> [TASK ITEM]: Nothing other than the lines from the one containing "padding:0 14px;border-radius:2px;box-shadow:0 2px" through the last line of the data below should be output, each reproduced exactly.
(Beginning of DATASET RECORDS)
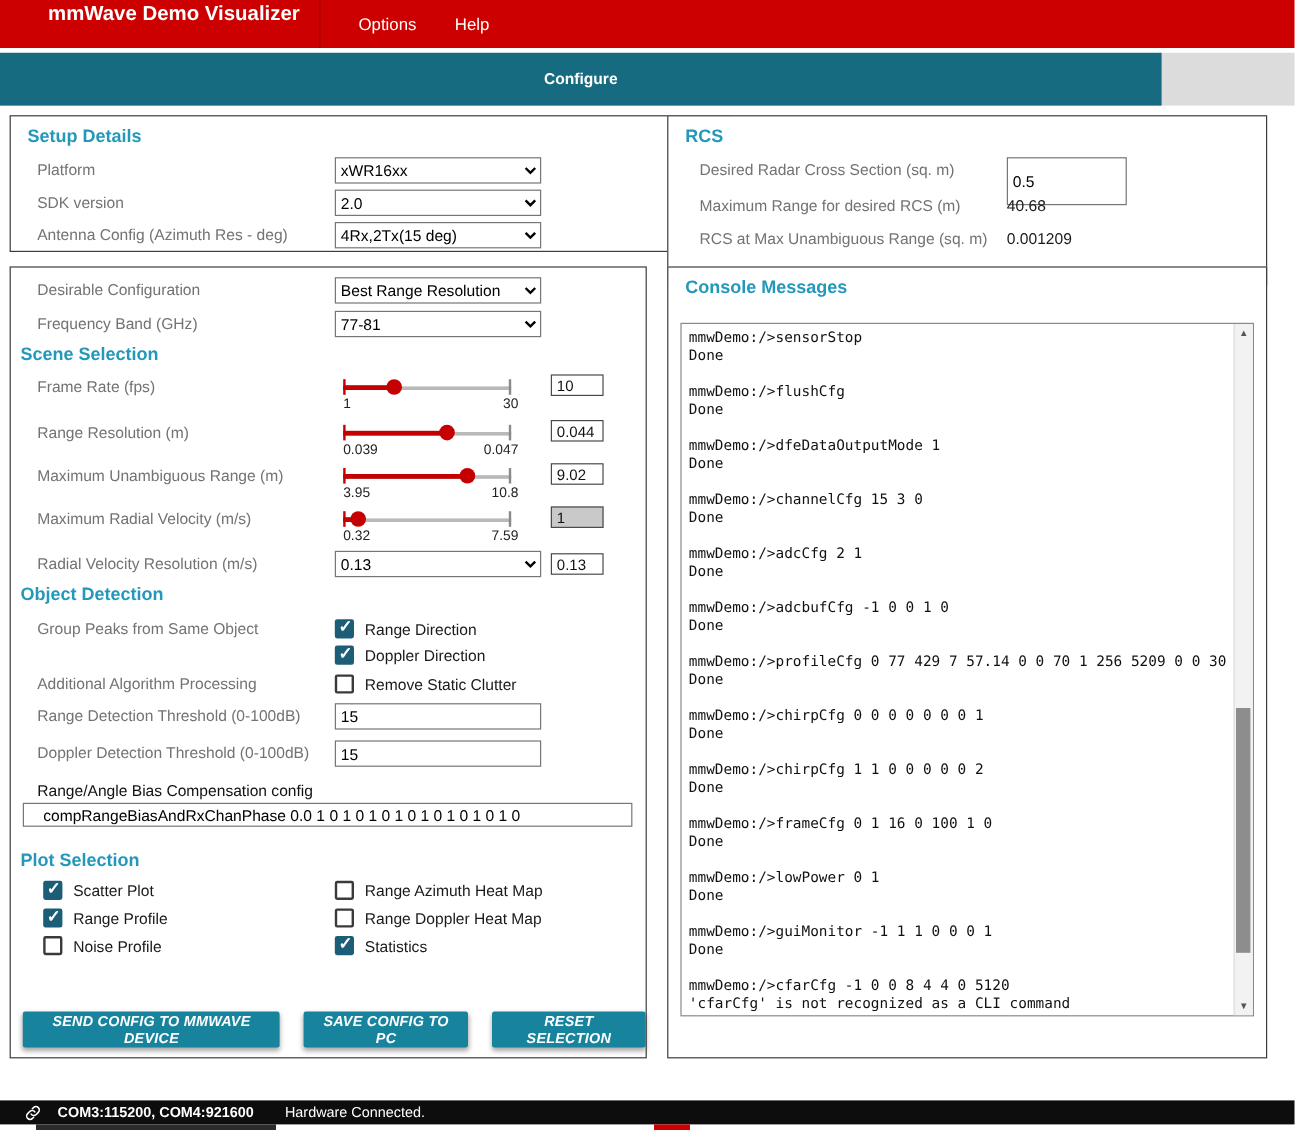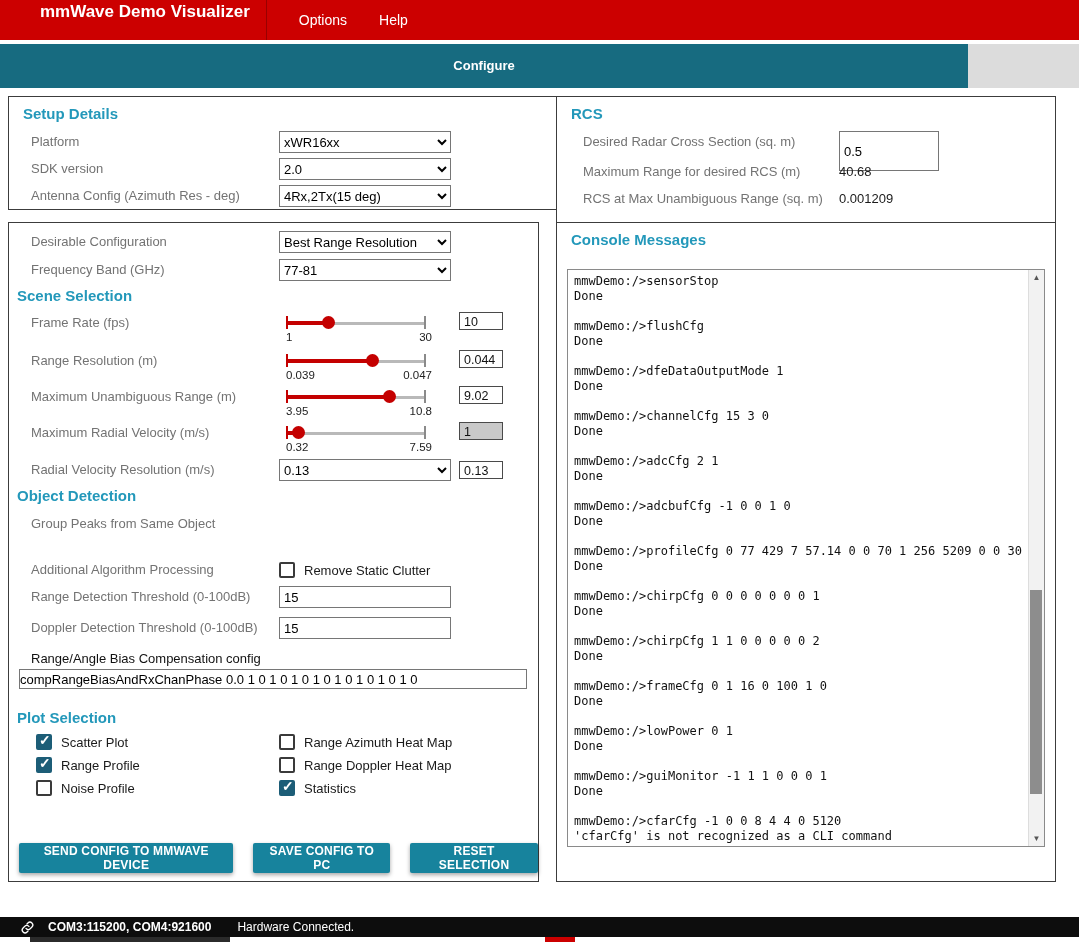--- a/index.html
+++ b/index.html
@@ -251,6 +251,16 @@
 
     <div class="od-group">
       <label class="flabel">Group Peaks from Same Object</label>
+      <div class="cb-stack">
+        <div class="cb-line">
+          <span class="cb" data-state="checked"></span>
+          <span class="cb-label">Range Direction</span>
+        </div>
+        <div class="cb-line">
+          <span class="cb" data-state="checked"></span>
+          <span class="cb-label">Doppler Direction</span>
+        </div>
+      </div>
     </div>
 
     <div class="od-add">

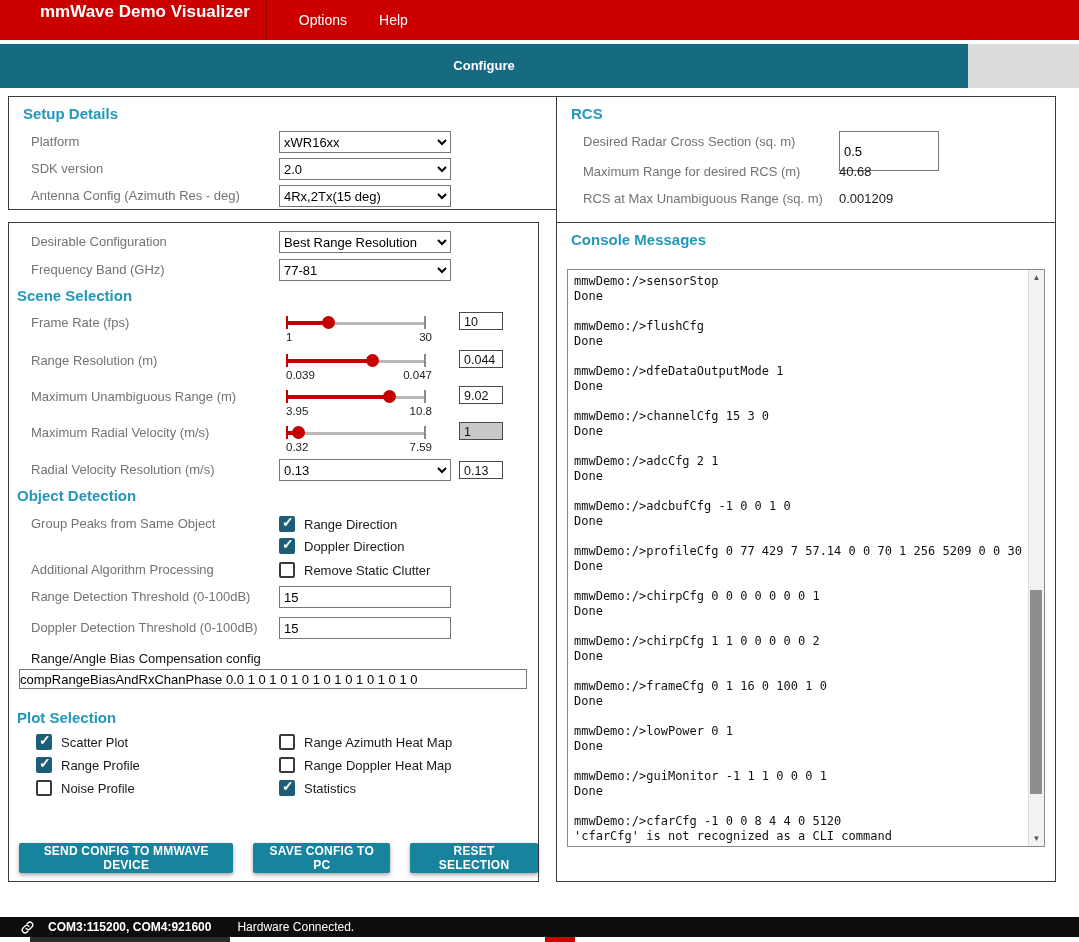--- a/index.html
+++ b/index.html
@@ -78,7 +78,7 @@
   .row-rth{top:363px;}.row-dth{top:394px;}
   .bias-label{position:absolute;left:22px;top:428px;font-size:13px;}
   .bias-input{position:absolute;left:10px;top:446px;width:508px;height:20px;border:1px solid #767676;
-              font-size:13px;font-family:inherit;padding:1px 0;box-sizing:border-box;}
+              font-size:13px;font-family:inherit;padding:1px 16px;box-sizing:border-box;}
   .h-plot{position:absolute;left:8px;top:486px;}
   .plot-grid{position:absolute;left:27px;top:508px;width:490px;display:grid;
              grid-template-columns:243px 1fr;grid-auto-rows:23px;}

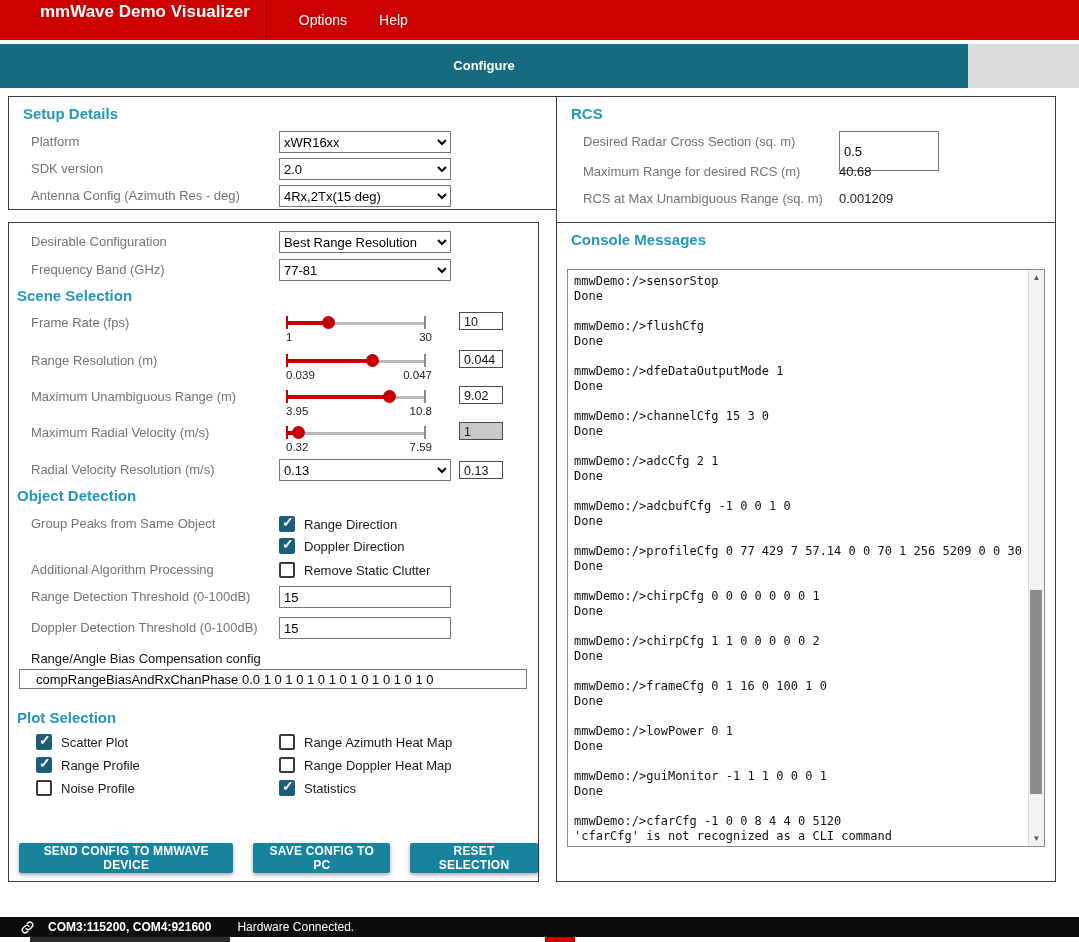--- a/index.html
+++ b/index.html
@@ -85,7 +85,7 @@
   .btn-row{position:absolute;left:10px;top:620px;display:flex;gap:20px;}
   .btn{background:#17839d;color:#fff;font-weight:bold;font-size:12px;border:none;height:30px;
        padding:0 14px;border-radius:2px;box-shadow:0 2px 4px rgba(0,0,0,0.35);cursor:pointer;
-       font-family:inherit;letter-spacing:0.2px;}
+       font-family:inherit;letter-spacing:0.2px;font-style:italic;}
 
   
   .console-box{position:absolute;left:10px;top:46px;width:478px;height:578px;border:1px solid #8a8a8a;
(End of DATASET RECORDS)
> [OUTPUT OF THE EXERCISE]:
        padding:0 14px;border-radius:2px;box-shadow:0 2px 4px rgba(0,0,0,0.35);cursor:pointer;
-       font-family:inherit;letter-spacing:0.2px;}
+       font-family:inherit;letter-spacing:0.2px;font-style:italic;}
 
   
   .console-box{position:absolute;left:10px;top:46px;width:478px;height:578px;border:1px solid #8a8a8a;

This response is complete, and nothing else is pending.